10 de julho de 2026
AJUDA

Mãe pede ajuda após filho ser diagnosticado com doença rara: 'estamos desempregados'

Por Hevertom Talles | da Redação
| Tempo de leitura: 2 min
Reprodução
João Miguel de Paula Rodrigues, 9 anos, teve a vida mudada: diagnóstico de doença rara

O menino João Miguel de Paula Rodrigues, de nove anos, vivia uma vida normal como qualquer outra criança, movimentava os braços, pernas, corria, brincava e estudava, até ser diagnosticado com uma doença rara que mudou a sua vida e não tem cura.

Em dezembro de 2022, João, que mora na Vila Scarabuccy, em Franca, foi diagnosticado com a doença Guillain-Barré, que paralisa os nervos e faz com que aconteça a perda dos movimentos dos músculos, entre eles das pernas e dos braços, chegando até os órgãos.

“Ninguém da nossa família teve essa doença.
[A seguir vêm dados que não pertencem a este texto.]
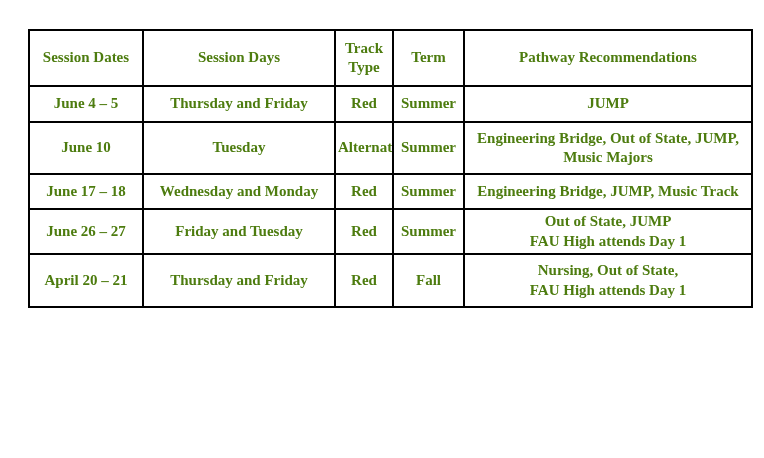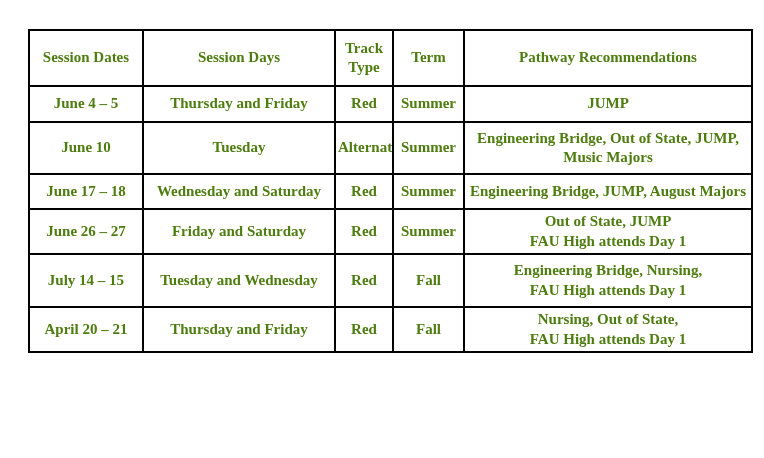--- a/index.html
+++ b/index.html
@@ -88,39 +88,31 @@
       <tr>
         <td>June 10</td>
         <td>Tuesday</td>
         <td class="col-track">Alternate</td>
         <td>Summer</td>
         <td class="col-pathway">Engineering Bridge, Out of State, JUMP,
 Music Majors</td>
       </tr>
       <tr>
         <td>June 17 – 18</td>
-        <td>Wednesday and Saturday</td>
+        <td>Wednesday and Monday</td>
         <td class="col-track">Red</td>
         <td>Summer</td>
-        <td class="col-pathway">Engineering Bridge, JUMP, August Majors</td>
+        <td class="col-pathway">Engineering Bridge, JUMP, Music Track</td>
       </tr>
       <tr>
         <td>June 26 – 27</td>
-        <td>Friday and Saturday</td>
+        <td>Friday and Tuesday</td>
         <td class="col-track">Red</td>
         <td>Summer</td>
         <td class="col-pathway">Out of State, JUMP
-FAU High attends Day 1</td>
-      </tr>
-      <tr>
-        <td>July 14 – 15</td>
-        <td>Tuesday and Wednesday</td>
-        <td class="col-track">Red</td>
-        <td>Fall</td>
-        <td class="col-pathway">Engineering Bridge, Nursing,
 FAU High attends Day 1</td>
       </tr>
       <tr>
         <td>April 20 – 21</td>
         <td>Thursday and Friday</td>
         <td class="col-track">Red</td>
         <td>Fall</td>
         <td class="col-pathway">Nursing, Out of State,
 FAU High attends Day 1</td>
       </tr>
Hoje o meu filho se encontra um pouco bem, só não está andando sozinho, está de cadeira de rodas”, disse a mãe, Tatiane de Paula Rodrigues, 28 anos.

Ela relata que ela e o marido, Maurício Airam Rodrigues, de 33 anos, estão desempregados e têm mais três crianças, de 11, 7 e 4 anos, e que estão com dificuldades para manter a casa, que é alugada.

“Nós estamos desempregados desde o fim de setembro, estamos com o aluguel, água e luz tudo atrasado”, acrescentou Tatiane.

Segundo a mãe, o filho precisa se alimentar de 3 em 3 horas por dia, porém, com a dificuldade financeira, a alimentação indicada não está sendo possível. Além disso, a criança também precisa se alimentar de um suplemento chamado ‘S-Copen’, que custa em média R$ 210,00 a caixa com 30 sachês e não é fornecido na rede pública.

As despesas com os gastos com transporte e remédios também são motivo de preocupação dos pais. A família criou uma Vakinha online e conta com a ajuda das pessoas para poder continuar mantendo a casa e os filhos.

As pessoas que desejam mais informações sobre o caso de João e como ajudar com a Vakinha podem contatar através do telefone da mãe – Tatiane: 16-99450-5121 e pelo link da Vakinha: Vaquinha pra ajudar o João Miguel.

Segundo Tatiane, o caso do João agora é tratado como um estudo. Profissionais de áreas diferentes estarão acompanhando o quadro de saúde da criança de perto. A criança também começará a fazer fisioterapia duas vezes por semana.